Love and be in love. Also: be loved back. Let someone see you — the whole of you — without your pretense, without their projection. Let someone look you in the eyes whether you’re crying or cracking up. Hold you by holding your gaze. Let someone feel what you feel without losing track of where they stop and you begin.
There is, to quote my girl Ily, always something to fall in love with. Fall in love with projects and with people, with hobbies and with humans. Feel it. Feel it come back to you. Feel the person you love love you, the way that builds upon what you feel, and what you feel (in turn, again) builds upon that. Feel it expand into something unprecedented. Shout to strangers about the lottery you’ve won, about the grace and chance and luck that brought you this person.
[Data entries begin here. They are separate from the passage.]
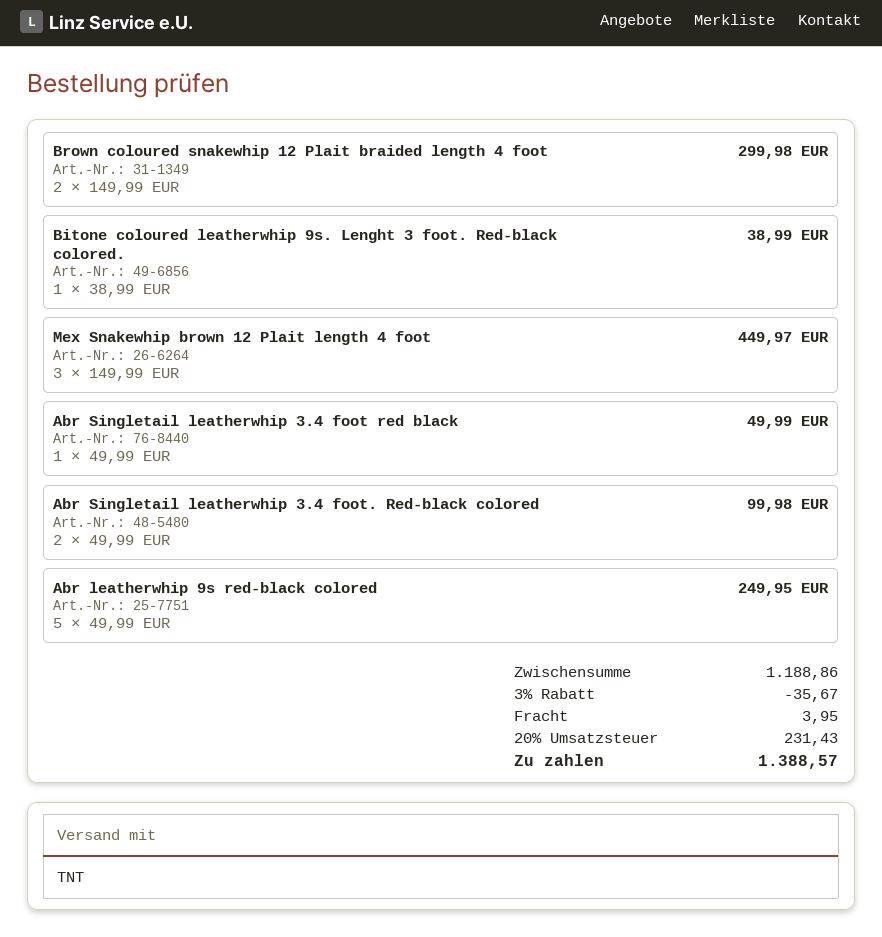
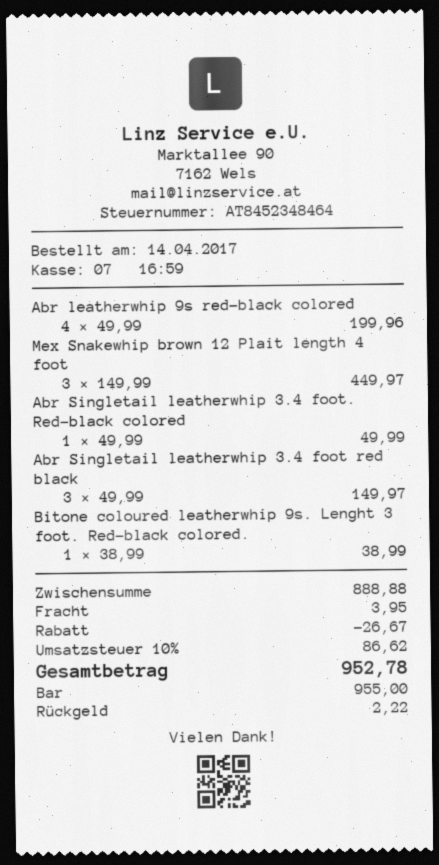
Brown coloured snakewhip 12 Plait braided length 4 foot: 2 x 149.99 = 299.98 -> none
Abr Singletail leatherwhip 3.4 foot red black: 1 x 49.99 = 49.99 -> 3 x 49.99 = 149.97
Abr Singletail leatherwhip 3.4 foot. Red-black colored: 2 x 49.99 = 99.98 -> 1 x 49.99 = 49.99
Abr leatherwhip 9s red-black colored: 5 x 49.99 = 249.95 -> 4 x 49.99 = 199.96
subtotal: 1188.86 -> 888.88
discount: 35.67 -> 26.67
tax: 20% = 231.43 -> 10% = 86.62
total: 1388.57 -> 952.78

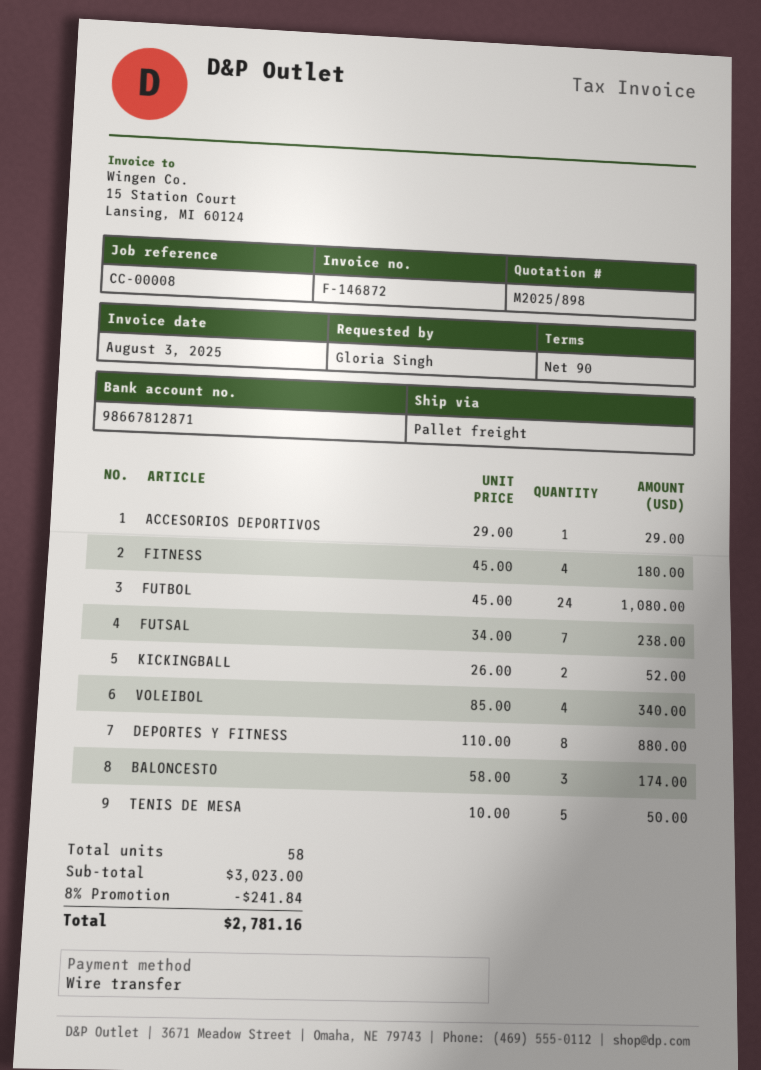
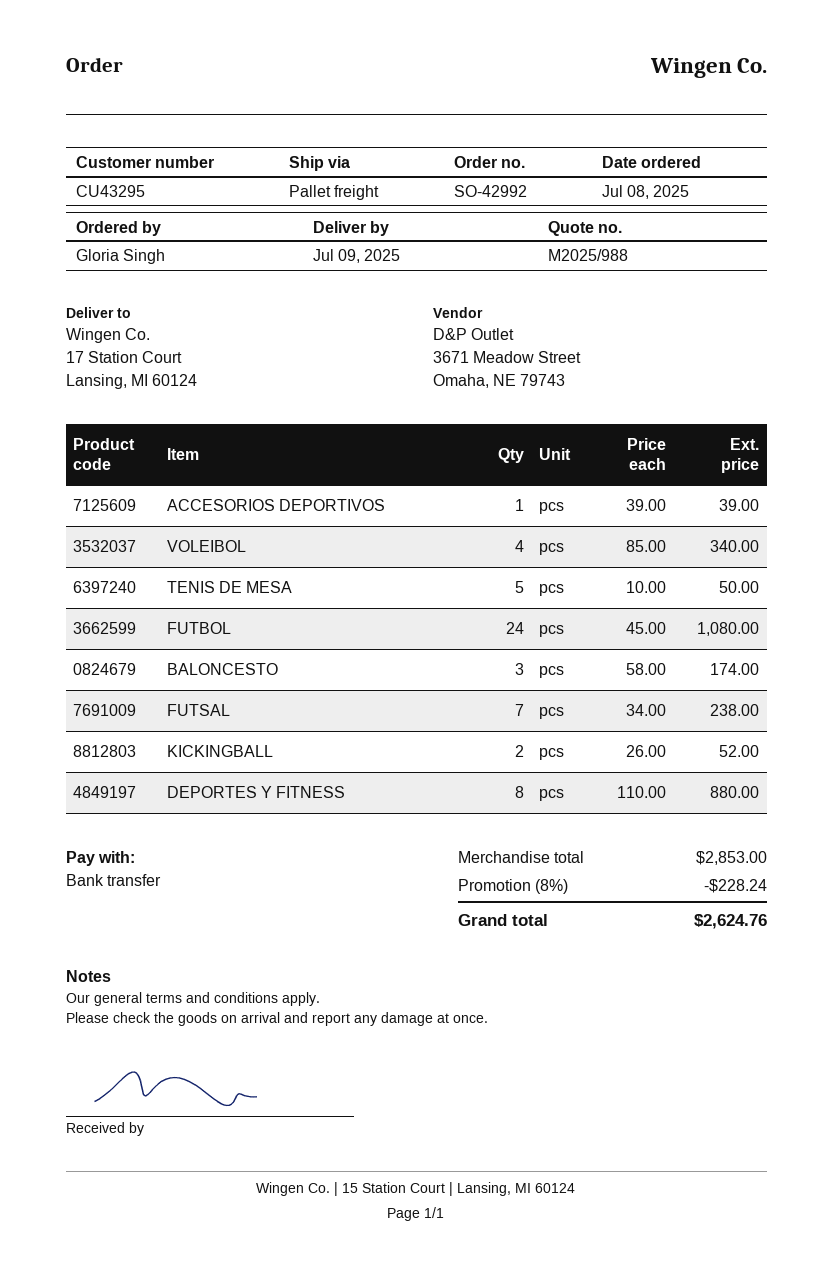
quote number: M2025/898 -> M2025/988
ACCESORIOS DEPORTIVOS: 1 x 29.00 = 29.00 -> 1 x 39.00 = 39.00
FITNESS: 4 x 45.00 = 180.00 -> none
subtotal: 3023.00 -> 2853.00
discount: 8% = 241.84 -> 8% = 228.24
total: 2781.16 -> 2624.76

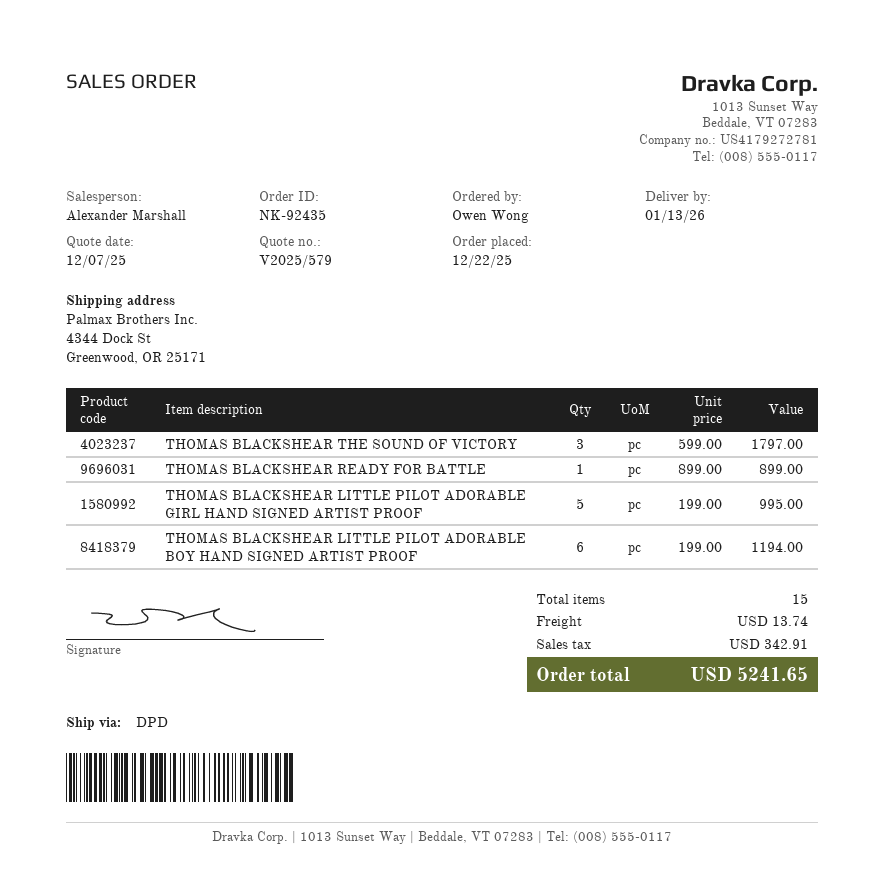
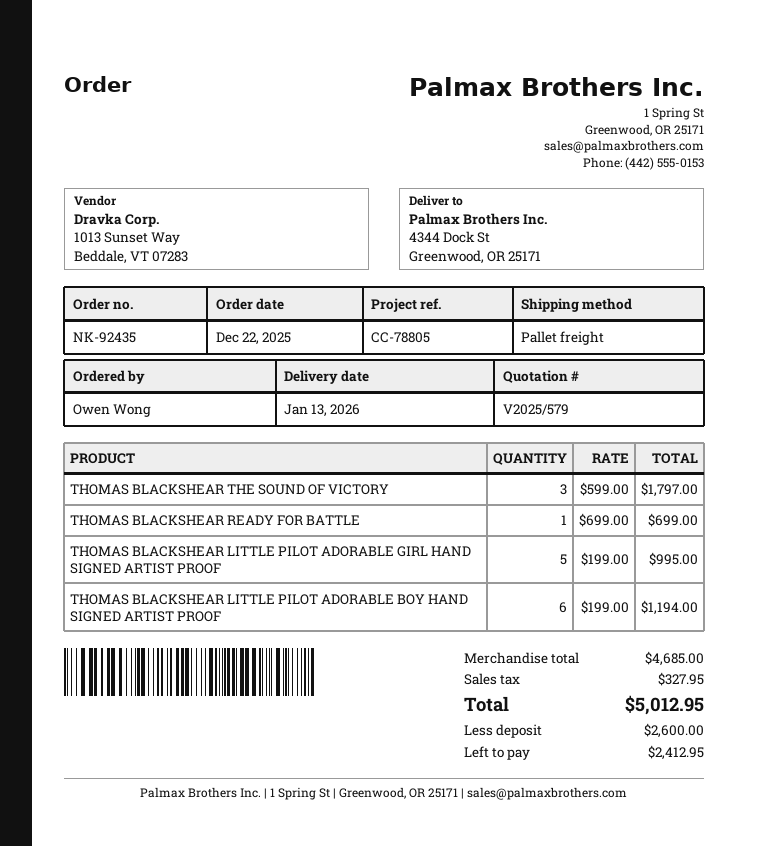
shipping method: DPD -> pallet freight
THOMAS BLACKSHEAR READY FOR BATTLE: 1 x 899.00 = 899.00 -> 1 x 699.00 = 699.00
shipping: 13.74 -> none
tax: 342.91 -> 327.95
total: 5241.65 -> 5012.95

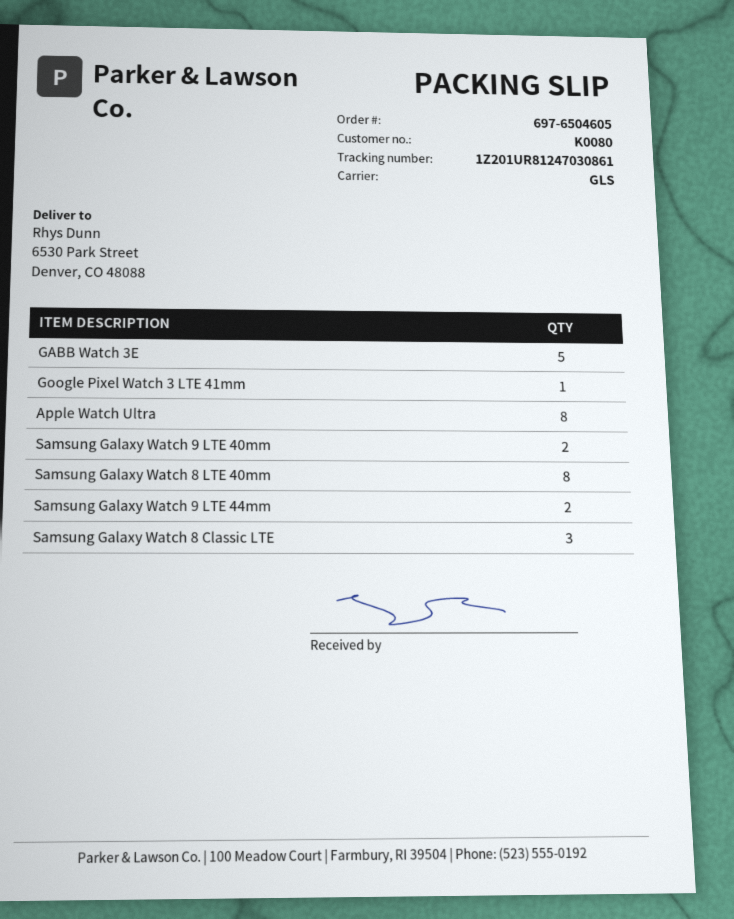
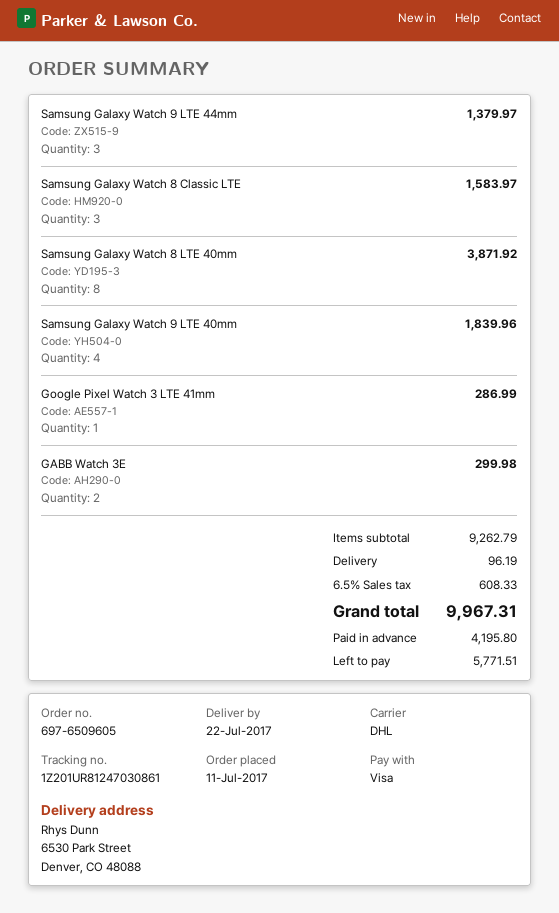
order number: 697-6504605 -> 697-6509605
shipping method: GLS -> DHL
GABB Watch 3E: 5 -> 2
Apple Watch Ultra: 8 -> none
Samsung Galaxy Watch 9 LTE 40mm: 2 -> 4
Samsung Galaxy Watch 9 LTE 44mm: 2 -> 3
Let it teach you what is possible.
Test whether you’ll burst, filled past the brim with uncontainable squee. Fall asleep with your hands poised to reply to one more text. Fail to understand why you must ever do anything other than listen to each other’s stories. Feel this. Feel the deeper things — the immense trust, the arrow-to-your heart affirmation, the unbelievable willingness (desire) to see you. Call that feeling anything, including love. Use the phrase “in love” — that phrase which you’ve resisted. Take in those words when they’re used — finally, for the first time — about you.
And know that this — which feels like everything — is the least of it.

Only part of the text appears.